──────── SOURCE DATA ────────

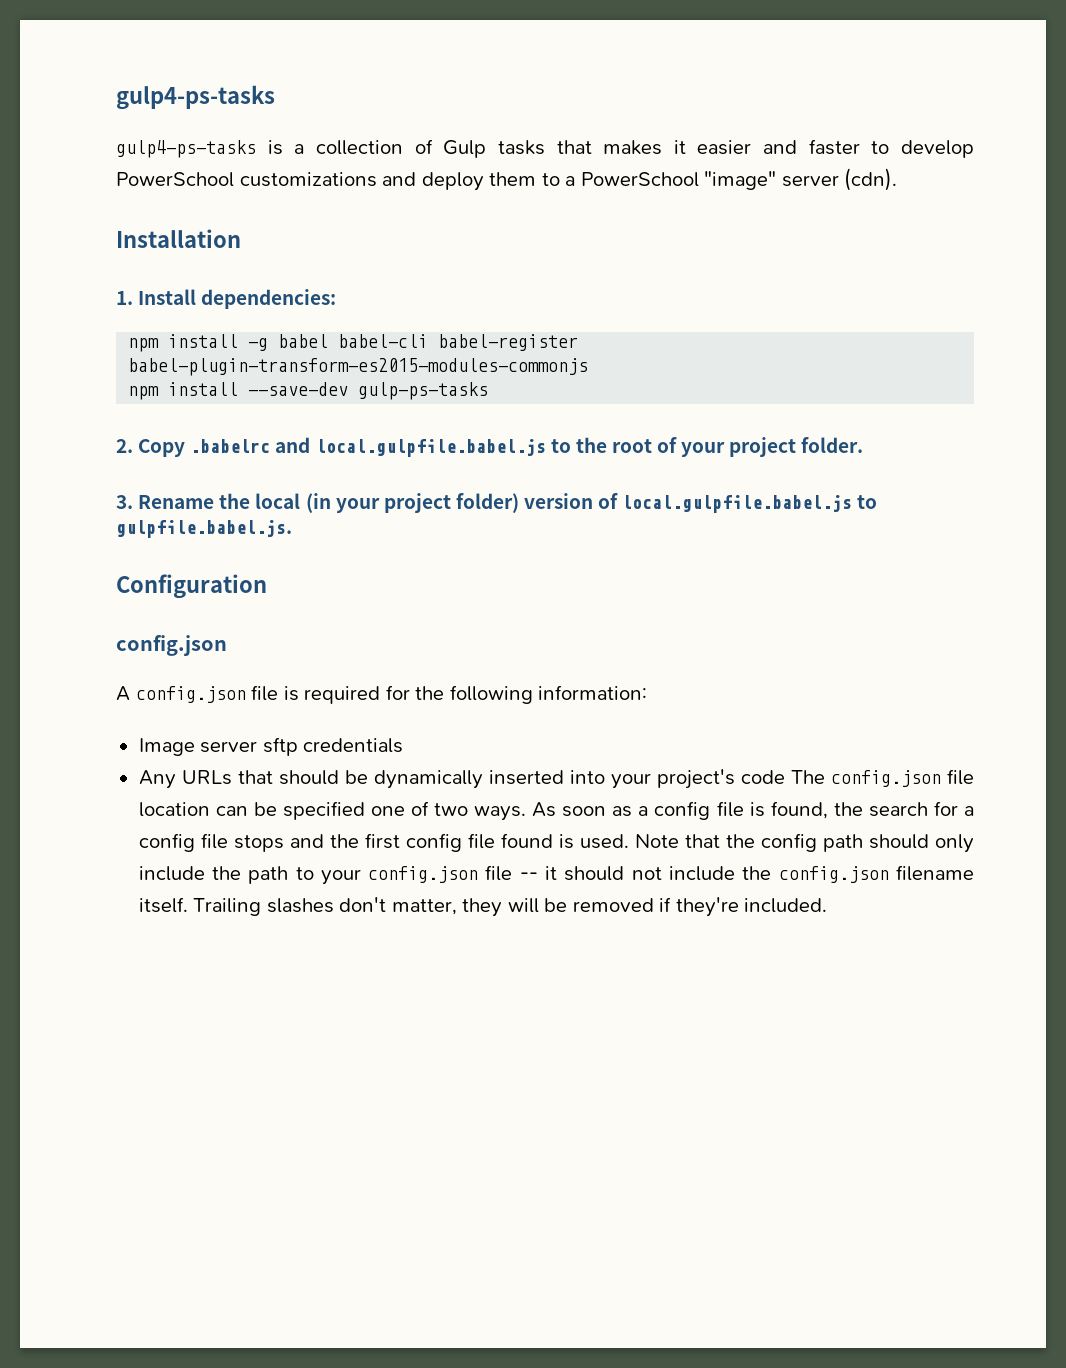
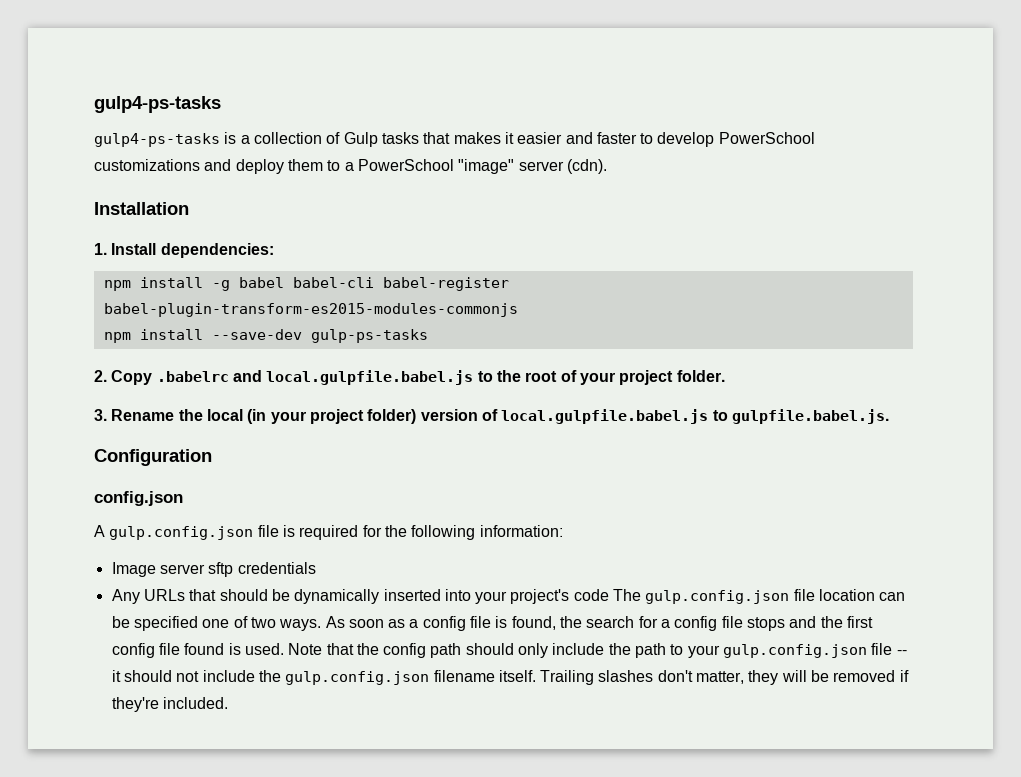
- A config.json file is required for the following information:
+ A gulp.config.json file is required for the following information:
- Any URLs that should be dynamically inserted into your project's code The config.json file location can be specified one of two ways.
+ Any URLs that should be dynamically inserted into your project's code The gulp.config.json file location can be specified one of two ways.
- Note that the config path should only include the path to your config.json file -- it should not include the config.json filename itself.
+ Note that the config path should only include the path to your gulp.config.json file -- it should not include the gulp.config.json filename itself.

────────

**EXERCISE**
Tally the lines of the records that contain the word "information", then give only the tally.

**RESPONSE AREA**
2